A man measures the period of a simple pendulum inside a stationary lift and finds it to be T sec. if the lift accelerates upwards with an acceleration g/4, then the period of the pendulum will be

To solve the problem, we need to determine the new period of a simple pendulum when the lift it is in accelerates upwards with an acceleration of \( g/4 \). ### Step-by-Step Solution: 1. **Understanding the Original Period**: The period of a simple pendulum in a stationary lift (where the acceleration due to gravity is \( g \)) is given by the formula: \[ T = 2\pi \sqrt{\frac{L}{g}} \] where \( L \) is the length of the pendulum. 2. **Considering the Lift's Acceleration**: When the lift accelerates upwards with an acceleration of \( g/4 \), the effective acceleration due to gravity that the pendulum experiences changes.
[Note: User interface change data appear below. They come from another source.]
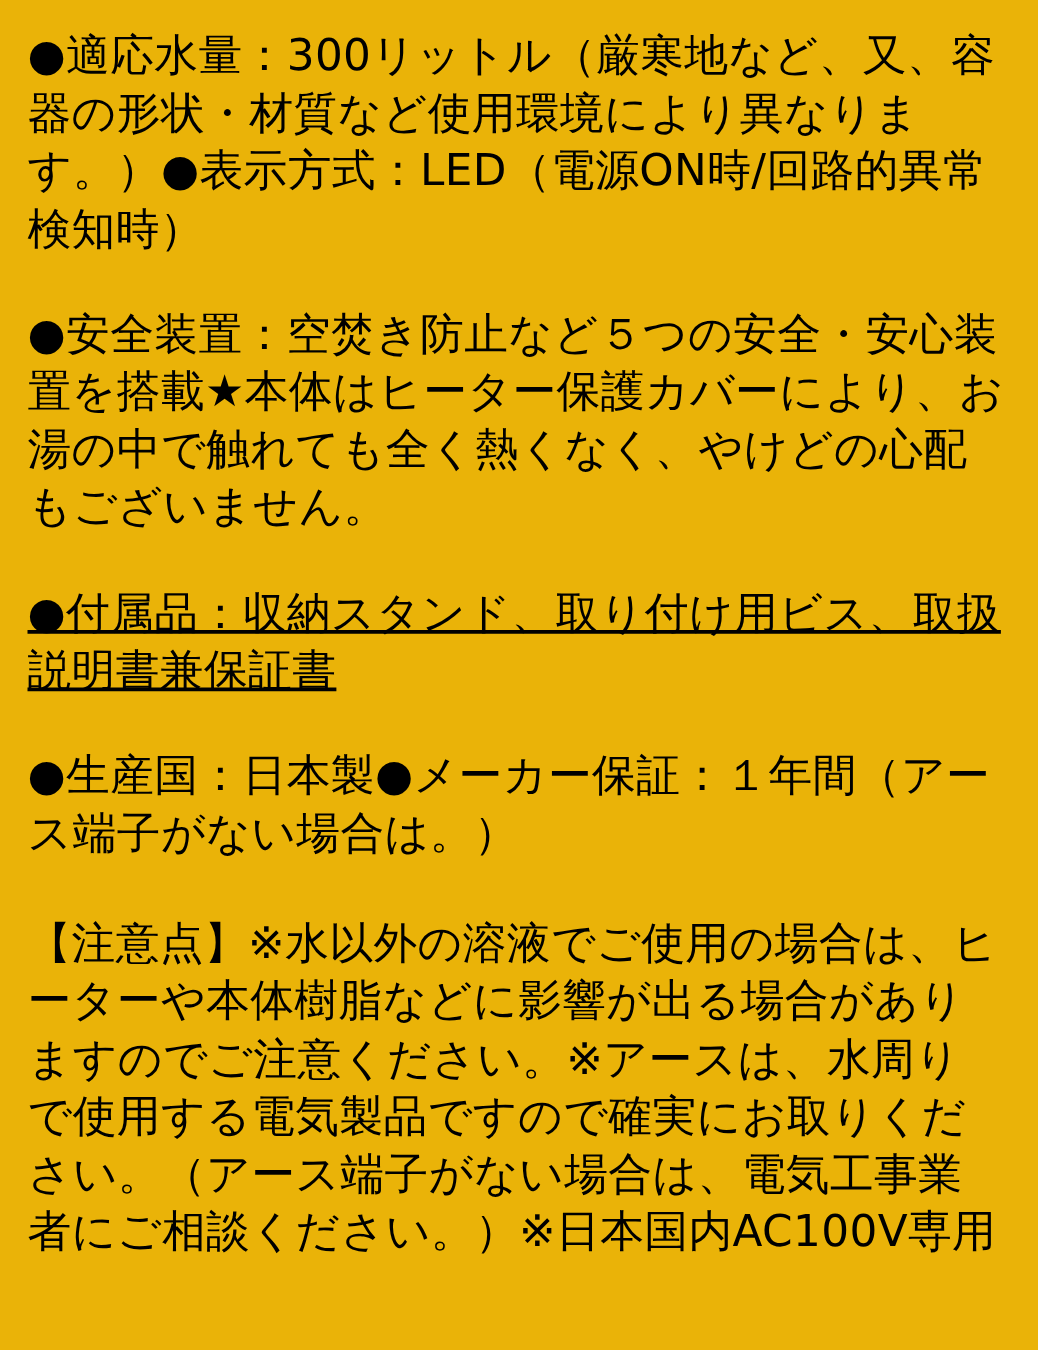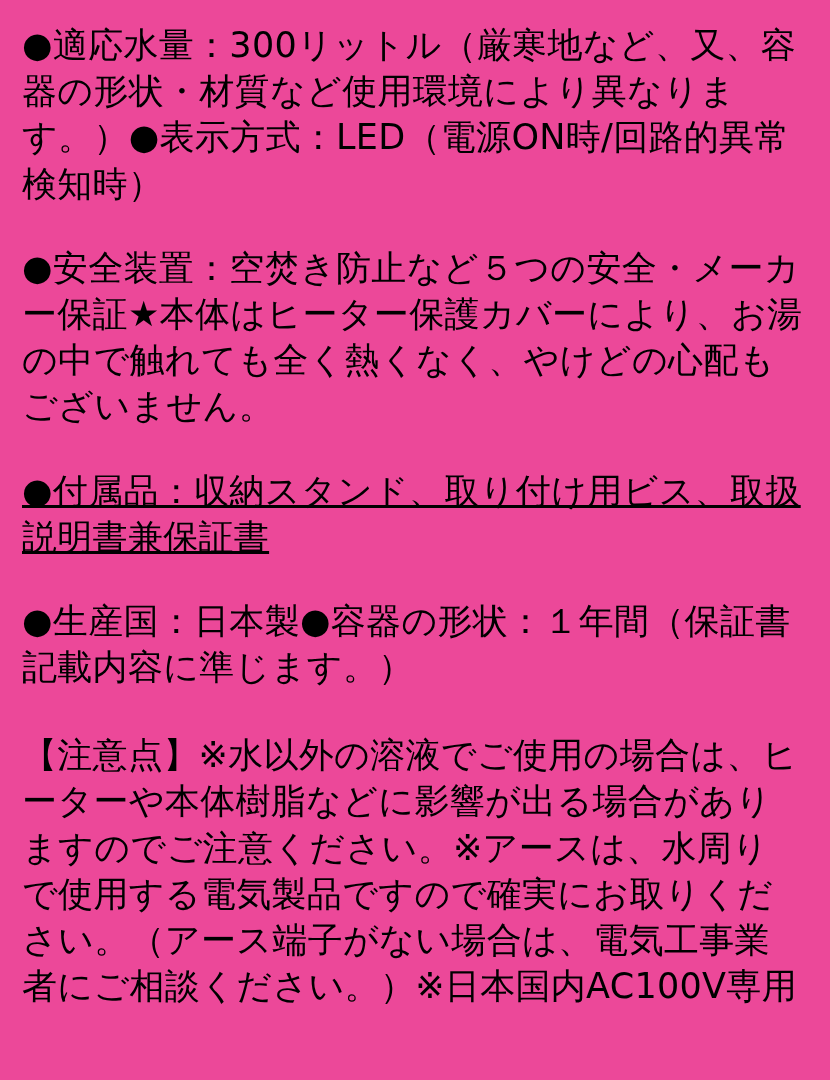"●適応水量：300リットル（厳寒地など、又、容器の形状・材質など使用環境により異" .page { background: #ec4899 -> #eab308 }
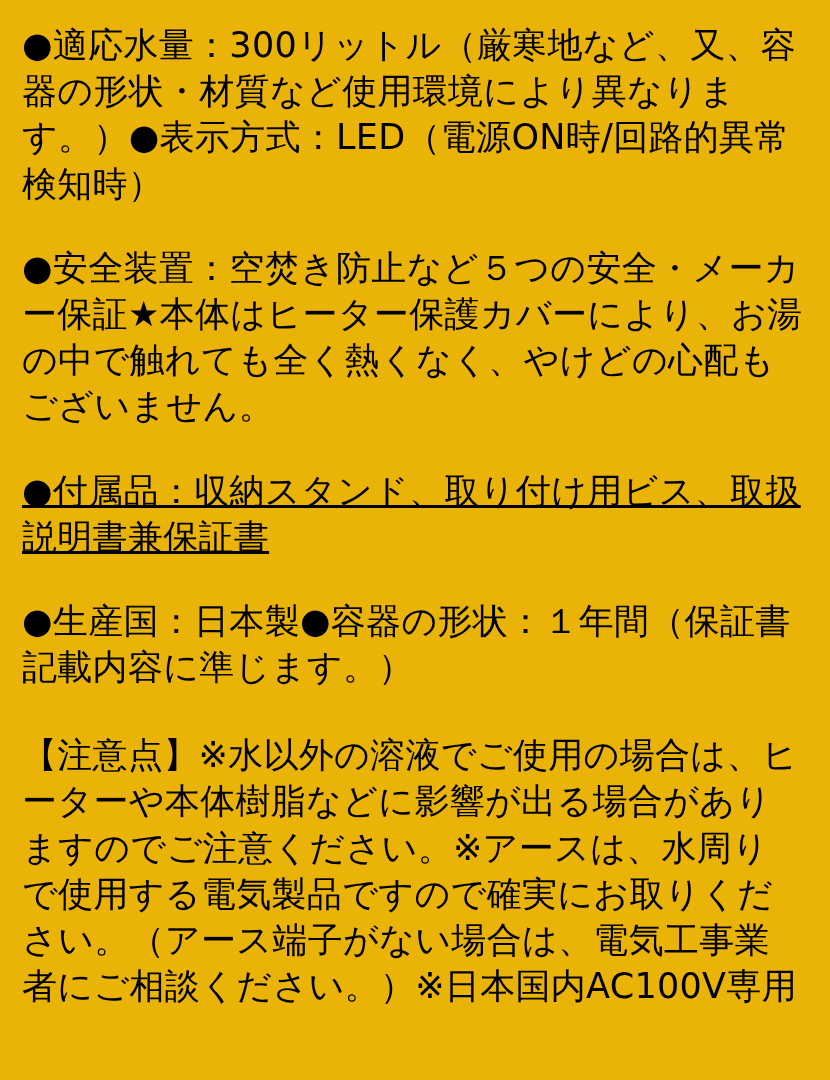"●安全装置：空焚き防止など５つの安全・メーカー保証★本体はヒーター保護カバーによ" p.para { text: メーカー保証 -> 安心装置を搭載 }
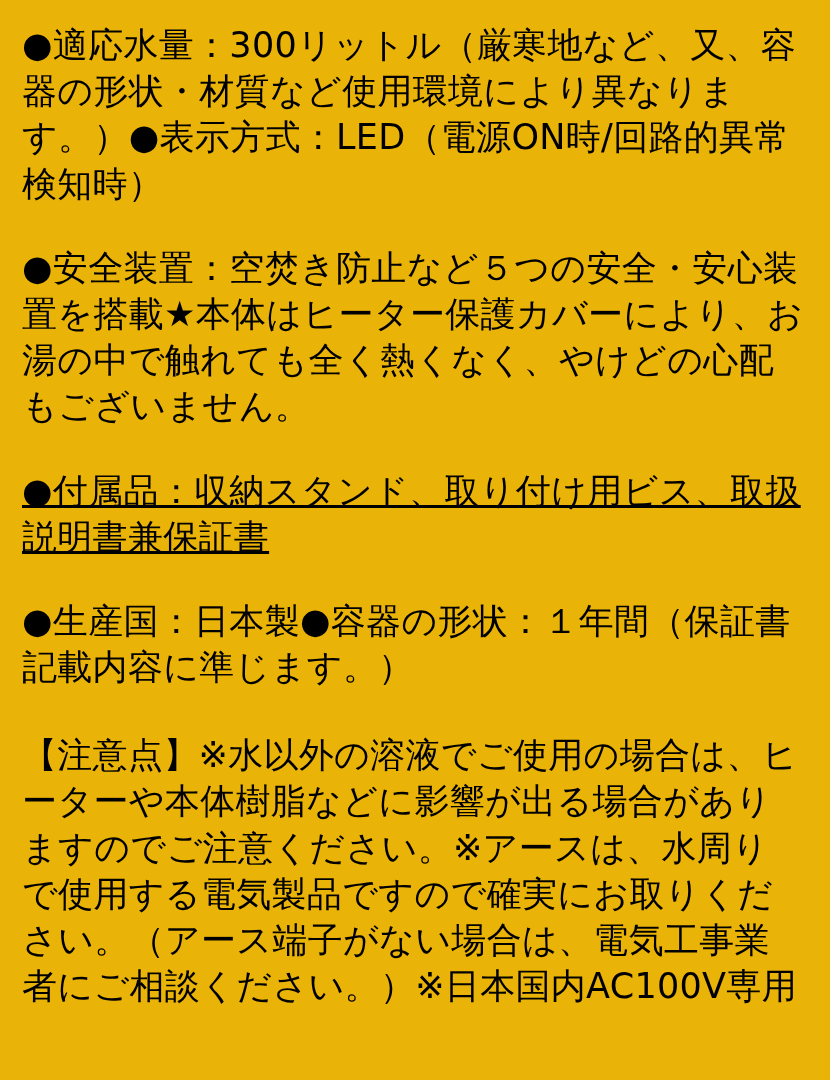"●生産国：日本製●容器の形状：１年間（保証書記載内容に準じます。）" p.para { text: 容器の形状：１年間（保証書記載内容に準じます -> メーカー保証：１年間（アース端子がない場合は }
The effective gravitational acceleration \( g' \) can be calculated as: \[ g' = g + \frac{g}{4} = g + 0.25g = \frac{5g}{4} \] 3. **Calculating the New Period**: The new period \( T' \) of the pendulum in the accelerating lift can be expressed using the modified effective gravitational acceleration \( g' \): \[ T' = 2\pi \sqrt{\frac{L}{g'}} \] Substituting \( g' = \frac{5g}{4} \): \[ T' = 2\pi \sqrt{\frac{L}{\frac{5g}{4}}} = 2\pi \sqrt{\frac{4L}{5g}} \] 4. **Relating to the Original Period**: We can rewrite the expression for \( T' \) in terms of the original period \( T \): \[ T' = 2\pi \sqrt{\frac{4L}{5g}} = 2\pi \sqrt{\frac{4}{5}} \sqrt{\frac{L}{g}} = \sqrt{\frac{4}{5}} \cdot T \] Since \( \sqrt{4} = 2 \), we have: \[ T' = \frac{2}{\sqrt{5}} T \] 5. **Final Result**: Therefore, the new period of the pendulum when the lift accelerates upwards with an acceleration of \( g/4 \) is: \[ T' = \frac{2}{\sqrt{5}} T \] ### Summary: The new period of the pendulum is \( \frac{2}{\sqrt{5}} T \).